Création de surfaces présentant des nanohétérogénéités de type mécanique pour la maîtrise des interactions cellule-matériau

Projet de recherche de Simon Degand

Ingénieur chimiste et des bio-industries
Doctorant depuis octobre 2008
Unité de chimie des interfaces (C. Dupont-Gillain)

Le développement de nouveaux biomatériaux repose sur la création de surfaces permettant de maîtriser les interactions cellule-matériau. Les cellules réagissent principalement à trois types de signaux physico-chimiques : la chimie de surface, la topographie et les aspects mécaniques. Les influences de ces deux premiers facteurs sont actuellement étudiées et commencent à être compris. Le but de ce projet est de créer des surfaces présentant des nanohétérogénéités de type mécanique en gardant la chimie de surface et la topographie constantes, de caractériser ces surfaces et enfin d’étudier leurs effets sur le comportement de différents types cellulaires.
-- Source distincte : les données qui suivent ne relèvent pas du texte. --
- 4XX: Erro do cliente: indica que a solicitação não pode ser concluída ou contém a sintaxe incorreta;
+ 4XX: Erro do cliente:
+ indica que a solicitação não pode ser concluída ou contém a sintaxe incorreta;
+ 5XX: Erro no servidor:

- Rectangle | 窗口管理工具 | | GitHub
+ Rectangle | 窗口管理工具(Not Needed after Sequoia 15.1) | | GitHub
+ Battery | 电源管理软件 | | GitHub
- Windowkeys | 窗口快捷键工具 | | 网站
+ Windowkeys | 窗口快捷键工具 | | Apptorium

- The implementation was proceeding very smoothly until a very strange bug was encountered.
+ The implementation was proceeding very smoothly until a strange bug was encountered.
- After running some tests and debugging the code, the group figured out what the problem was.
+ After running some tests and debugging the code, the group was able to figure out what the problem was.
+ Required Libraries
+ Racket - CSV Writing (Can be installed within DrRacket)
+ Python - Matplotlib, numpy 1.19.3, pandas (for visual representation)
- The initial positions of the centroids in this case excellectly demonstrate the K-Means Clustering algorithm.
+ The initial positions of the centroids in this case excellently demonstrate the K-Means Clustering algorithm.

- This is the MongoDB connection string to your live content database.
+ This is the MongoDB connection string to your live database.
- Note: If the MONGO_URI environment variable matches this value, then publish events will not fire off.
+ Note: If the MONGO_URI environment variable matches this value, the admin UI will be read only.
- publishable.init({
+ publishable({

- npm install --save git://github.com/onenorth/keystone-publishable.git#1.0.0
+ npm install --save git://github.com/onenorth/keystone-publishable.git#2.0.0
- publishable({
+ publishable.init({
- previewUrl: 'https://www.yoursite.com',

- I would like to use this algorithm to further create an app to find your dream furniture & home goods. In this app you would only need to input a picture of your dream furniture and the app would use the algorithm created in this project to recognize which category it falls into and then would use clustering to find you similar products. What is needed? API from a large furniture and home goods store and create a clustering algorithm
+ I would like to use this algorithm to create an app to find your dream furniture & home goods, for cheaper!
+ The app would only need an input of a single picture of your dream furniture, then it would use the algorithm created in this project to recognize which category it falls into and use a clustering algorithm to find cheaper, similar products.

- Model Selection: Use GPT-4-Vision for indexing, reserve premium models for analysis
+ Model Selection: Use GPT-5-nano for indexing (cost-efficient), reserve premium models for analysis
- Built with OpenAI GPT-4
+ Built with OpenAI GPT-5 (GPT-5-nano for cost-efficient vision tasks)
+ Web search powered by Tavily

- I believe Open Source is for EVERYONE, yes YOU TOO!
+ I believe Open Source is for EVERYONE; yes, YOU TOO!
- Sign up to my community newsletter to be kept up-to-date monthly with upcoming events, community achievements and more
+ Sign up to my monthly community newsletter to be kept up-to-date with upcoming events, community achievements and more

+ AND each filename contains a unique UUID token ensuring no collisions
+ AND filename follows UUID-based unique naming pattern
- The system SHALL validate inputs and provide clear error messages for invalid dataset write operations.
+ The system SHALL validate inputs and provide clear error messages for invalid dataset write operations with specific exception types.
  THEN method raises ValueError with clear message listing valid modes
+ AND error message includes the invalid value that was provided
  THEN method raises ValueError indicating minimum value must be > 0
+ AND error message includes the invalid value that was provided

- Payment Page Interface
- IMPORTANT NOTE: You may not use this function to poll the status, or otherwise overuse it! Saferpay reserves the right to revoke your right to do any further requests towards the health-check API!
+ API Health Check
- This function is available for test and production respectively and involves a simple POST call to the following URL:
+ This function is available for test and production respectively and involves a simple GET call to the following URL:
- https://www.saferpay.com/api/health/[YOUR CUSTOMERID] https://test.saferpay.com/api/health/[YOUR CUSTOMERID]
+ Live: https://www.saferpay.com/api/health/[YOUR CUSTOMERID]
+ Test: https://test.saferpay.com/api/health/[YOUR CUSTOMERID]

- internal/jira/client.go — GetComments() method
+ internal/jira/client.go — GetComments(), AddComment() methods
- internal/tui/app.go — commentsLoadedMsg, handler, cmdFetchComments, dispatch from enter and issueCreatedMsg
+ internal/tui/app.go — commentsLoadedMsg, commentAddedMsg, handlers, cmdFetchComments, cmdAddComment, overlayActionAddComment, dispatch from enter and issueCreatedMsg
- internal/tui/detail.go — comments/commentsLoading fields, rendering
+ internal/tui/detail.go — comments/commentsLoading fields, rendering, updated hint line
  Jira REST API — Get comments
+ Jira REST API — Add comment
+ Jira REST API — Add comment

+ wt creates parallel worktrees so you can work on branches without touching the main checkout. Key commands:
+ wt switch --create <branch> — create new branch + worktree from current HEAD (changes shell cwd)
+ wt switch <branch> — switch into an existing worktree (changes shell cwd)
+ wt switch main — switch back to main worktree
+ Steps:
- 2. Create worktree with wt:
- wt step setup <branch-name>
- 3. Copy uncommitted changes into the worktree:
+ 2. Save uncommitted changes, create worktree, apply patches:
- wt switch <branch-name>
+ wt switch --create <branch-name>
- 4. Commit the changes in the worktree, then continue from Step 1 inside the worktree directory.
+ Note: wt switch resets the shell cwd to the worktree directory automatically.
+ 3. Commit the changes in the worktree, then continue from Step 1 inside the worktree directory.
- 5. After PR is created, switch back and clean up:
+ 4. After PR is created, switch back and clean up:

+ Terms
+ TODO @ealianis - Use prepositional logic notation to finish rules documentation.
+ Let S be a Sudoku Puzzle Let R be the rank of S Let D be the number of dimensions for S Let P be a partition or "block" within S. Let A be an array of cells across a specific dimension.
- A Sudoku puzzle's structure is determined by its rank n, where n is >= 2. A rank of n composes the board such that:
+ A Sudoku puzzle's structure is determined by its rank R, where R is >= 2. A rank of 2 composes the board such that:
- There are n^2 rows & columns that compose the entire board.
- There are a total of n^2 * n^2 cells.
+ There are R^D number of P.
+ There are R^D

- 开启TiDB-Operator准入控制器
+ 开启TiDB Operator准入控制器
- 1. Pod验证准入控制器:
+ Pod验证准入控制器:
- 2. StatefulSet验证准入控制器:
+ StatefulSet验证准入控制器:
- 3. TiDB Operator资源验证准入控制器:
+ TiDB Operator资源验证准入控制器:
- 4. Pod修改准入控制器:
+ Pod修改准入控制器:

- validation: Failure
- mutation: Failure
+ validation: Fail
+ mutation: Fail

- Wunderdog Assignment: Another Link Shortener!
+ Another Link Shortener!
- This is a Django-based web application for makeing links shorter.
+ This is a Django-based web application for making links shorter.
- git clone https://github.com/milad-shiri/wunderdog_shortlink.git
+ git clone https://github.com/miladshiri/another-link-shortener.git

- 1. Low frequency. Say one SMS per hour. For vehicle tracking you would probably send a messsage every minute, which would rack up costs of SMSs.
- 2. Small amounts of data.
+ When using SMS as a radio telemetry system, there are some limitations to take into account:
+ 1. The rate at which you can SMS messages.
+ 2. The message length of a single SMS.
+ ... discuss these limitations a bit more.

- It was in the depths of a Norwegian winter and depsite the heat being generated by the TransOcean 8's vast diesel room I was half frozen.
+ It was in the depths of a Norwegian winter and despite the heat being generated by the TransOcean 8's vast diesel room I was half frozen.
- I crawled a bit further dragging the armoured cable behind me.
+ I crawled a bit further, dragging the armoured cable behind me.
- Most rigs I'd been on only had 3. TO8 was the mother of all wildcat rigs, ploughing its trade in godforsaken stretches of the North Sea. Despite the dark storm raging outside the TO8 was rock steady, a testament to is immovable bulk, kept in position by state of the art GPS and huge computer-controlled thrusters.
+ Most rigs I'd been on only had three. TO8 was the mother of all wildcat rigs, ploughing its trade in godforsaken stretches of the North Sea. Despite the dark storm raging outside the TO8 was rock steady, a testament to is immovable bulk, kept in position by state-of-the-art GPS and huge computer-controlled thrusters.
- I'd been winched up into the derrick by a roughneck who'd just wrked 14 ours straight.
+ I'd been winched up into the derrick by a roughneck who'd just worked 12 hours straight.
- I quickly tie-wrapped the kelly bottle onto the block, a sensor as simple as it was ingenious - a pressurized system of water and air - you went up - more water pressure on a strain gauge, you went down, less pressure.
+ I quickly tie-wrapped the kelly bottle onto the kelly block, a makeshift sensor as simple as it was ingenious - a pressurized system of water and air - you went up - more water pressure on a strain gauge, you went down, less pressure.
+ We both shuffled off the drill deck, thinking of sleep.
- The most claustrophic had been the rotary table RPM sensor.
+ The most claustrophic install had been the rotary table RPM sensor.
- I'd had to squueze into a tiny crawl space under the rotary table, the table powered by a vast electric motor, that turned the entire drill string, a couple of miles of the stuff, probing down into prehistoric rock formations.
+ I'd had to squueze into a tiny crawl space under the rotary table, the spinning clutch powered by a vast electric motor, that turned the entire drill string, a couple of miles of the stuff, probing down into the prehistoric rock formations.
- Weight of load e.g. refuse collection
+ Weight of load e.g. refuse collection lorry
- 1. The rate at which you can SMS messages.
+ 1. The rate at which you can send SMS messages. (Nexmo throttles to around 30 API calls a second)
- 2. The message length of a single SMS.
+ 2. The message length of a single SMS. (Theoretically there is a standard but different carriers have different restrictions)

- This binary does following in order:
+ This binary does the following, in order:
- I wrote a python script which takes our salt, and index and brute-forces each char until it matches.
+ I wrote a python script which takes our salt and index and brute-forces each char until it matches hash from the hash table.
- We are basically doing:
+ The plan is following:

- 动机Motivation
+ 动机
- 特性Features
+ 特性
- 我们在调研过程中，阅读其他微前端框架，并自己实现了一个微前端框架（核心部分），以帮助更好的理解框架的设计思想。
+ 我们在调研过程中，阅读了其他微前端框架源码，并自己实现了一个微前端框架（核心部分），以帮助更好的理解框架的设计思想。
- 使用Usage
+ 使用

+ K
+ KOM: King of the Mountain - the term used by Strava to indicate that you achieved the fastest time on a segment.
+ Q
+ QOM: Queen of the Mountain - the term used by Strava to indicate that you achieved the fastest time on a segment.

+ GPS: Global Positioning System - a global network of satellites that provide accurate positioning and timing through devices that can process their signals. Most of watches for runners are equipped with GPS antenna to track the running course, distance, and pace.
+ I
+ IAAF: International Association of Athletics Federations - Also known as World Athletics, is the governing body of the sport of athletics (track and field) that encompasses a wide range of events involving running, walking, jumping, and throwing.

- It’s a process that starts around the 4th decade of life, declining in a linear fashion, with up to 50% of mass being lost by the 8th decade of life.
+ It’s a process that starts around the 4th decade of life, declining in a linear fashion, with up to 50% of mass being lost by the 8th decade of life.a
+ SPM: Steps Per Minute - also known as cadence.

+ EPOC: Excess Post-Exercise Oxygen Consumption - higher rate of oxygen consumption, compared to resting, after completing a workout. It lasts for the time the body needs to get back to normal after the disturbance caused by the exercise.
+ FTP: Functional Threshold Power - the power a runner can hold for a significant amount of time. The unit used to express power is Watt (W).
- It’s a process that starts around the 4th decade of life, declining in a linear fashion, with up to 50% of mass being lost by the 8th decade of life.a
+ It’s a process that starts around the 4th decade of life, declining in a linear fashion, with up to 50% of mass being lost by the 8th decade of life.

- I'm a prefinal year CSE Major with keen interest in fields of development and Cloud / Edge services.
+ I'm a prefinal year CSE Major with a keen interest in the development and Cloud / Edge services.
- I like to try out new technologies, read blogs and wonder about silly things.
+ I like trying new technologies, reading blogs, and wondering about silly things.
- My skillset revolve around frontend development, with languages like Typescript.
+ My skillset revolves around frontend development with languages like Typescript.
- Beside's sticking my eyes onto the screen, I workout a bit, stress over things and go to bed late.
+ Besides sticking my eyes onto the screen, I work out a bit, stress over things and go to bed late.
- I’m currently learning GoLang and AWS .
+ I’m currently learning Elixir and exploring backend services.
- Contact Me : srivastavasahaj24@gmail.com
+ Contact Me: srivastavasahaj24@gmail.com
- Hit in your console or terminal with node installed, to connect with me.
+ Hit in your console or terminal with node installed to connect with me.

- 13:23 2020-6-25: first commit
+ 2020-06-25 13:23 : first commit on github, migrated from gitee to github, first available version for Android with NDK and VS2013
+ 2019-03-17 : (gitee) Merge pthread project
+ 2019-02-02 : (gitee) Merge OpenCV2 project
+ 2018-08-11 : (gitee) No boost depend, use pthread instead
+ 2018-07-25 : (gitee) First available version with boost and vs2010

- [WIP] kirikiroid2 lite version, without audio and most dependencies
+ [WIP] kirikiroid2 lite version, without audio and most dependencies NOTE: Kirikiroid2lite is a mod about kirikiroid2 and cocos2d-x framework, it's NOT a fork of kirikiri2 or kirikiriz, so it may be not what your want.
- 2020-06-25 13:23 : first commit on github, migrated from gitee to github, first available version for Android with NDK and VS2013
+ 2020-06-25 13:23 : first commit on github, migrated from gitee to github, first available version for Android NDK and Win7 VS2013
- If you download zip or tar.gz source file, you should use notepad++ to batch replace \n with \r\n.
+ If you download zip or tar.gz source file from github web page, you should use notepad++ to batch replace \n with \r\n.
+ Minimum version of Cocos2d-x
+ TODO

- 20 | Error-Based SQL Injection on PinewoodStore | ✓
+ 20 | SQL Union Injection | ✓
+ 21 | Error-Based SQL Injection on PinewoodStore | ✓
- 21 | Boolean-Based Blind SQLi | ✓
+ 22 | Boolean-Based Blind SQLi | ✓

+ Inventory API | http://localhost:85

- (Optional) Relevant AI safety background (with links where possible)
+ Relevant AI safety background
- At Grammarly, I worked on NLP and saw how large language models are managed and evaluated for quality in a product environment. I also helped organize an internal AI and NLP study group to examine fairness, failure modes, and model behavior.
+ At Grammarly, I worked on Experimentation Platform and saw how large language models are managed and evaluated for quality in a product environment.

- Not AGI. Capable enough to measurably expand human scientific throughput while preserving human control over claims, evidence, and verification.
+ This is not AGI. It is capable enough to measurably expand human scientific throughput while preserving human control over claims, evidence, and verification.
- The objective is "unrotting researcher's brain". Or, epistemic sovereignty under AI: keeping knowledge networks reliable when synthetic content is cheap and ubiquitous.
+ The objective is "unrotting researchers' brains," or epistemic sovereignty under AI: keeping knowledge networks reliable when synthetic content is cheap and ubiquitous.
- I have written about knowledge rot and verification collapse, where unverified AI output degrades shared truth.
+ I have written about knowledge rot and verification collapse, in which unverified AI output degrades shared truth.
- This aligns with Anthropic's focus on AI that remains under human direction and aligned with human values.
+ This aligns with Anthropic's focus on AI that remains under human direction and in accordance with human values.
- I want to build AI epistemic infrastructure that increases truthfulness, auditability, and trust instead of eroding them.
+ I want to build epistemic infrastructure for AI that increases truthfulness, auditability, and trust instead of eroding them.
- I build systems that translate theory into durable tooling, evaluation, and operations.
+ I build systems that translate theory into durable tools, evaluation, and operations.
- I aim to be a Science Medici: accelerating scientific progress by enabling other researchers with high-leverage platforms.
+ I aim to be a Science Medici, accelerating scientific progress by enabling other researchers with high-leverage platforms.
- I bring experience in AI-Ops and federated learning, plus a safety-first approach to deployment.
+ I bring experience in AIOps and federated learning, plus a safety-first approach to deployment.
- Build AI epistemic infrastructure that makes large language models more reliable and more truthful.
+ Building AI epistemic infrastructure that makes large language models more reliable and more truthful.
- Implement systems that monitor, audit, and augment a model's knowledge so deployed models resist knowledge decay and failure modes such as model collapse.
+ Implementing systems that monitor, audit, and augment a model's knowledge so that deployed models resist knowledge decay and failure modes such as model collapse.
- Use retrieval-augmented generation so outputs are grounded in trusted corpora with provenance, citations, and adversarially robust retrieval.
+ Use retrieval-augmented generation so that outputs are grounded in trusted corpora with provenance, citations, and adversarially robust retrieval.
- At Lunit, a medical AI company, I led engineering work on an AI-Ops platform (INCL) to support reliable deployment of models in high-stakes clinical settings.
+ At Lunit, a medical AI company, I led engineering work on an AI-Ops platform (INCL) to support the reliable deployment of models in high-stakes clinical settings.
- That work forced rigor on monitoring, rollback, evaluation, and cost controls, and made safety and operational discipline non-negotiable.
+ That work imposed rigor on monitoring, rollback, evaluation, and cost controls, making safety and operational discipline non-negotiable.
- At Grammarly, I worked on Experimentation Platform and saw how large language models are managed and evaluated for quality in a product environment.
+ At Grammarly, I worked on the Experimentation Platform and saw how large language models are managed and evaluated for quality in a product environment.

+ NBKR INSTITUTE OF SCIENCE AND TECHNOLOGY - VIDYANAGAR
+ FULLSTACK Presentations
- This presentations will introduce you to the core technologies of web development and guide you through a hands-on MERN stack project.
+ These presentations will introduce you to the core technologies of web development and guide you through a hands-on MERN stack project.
Le principe général pour la création de ces surfaces est de créer des surfaces présentant des nanostructures rigides de type topographique et de les recouvrir d’une couche mince et plane d’un matériau mou. Ce dernier assurera une chimie de surface constante ainsi qu’une absence de contraste topographique. Cependant, la présence d’une structure rigide sous-jacente procurera un contraste mécanique en surface.
Deux méthodes ont été retenues pour élaborer ces surfaces nanostructurées. La première consiste au dépôt de billes d’or sur une surface de verre et au recouvrement de ce relief par un mince film de PDMS. Dans la seconde méthode, un contraste topographique sera créé sur une plaque de Si par lithographie électronique et la plaque de Si est ensuite recouverte de PDMS.

Les surfaces élaborées seront caractérisées par microscopie à force atomique (AFM) et spectroscopie de photoélectron (XPS). L’AFM en mode contact sera utilisé pour confirmer l’absence de relief. Les mesures par XPS assureront que la chimie de surface est constante. Finalement, les nanohétérogénéités mécaniques seront évaluées par AFM en mode tapping.

L'effet des propriétés de surface sur le comportement cellulaire pouvant fortement dépendre du type cellulaire envisagé, nous commencerons par soumettre les surfaces créées à différents types cellulaires présentant un intérêt dans le domaine des biomatériaux (cellules endothéliales, fibroblastes, neurones, ostéoblastes). En fonction des résultats de cette phase exploratoire, nous nous concentrerons sur un type cellulaire choisi, en mettant l'accent sur la différenciation cellulaire au contact des surfaces nanostructurées.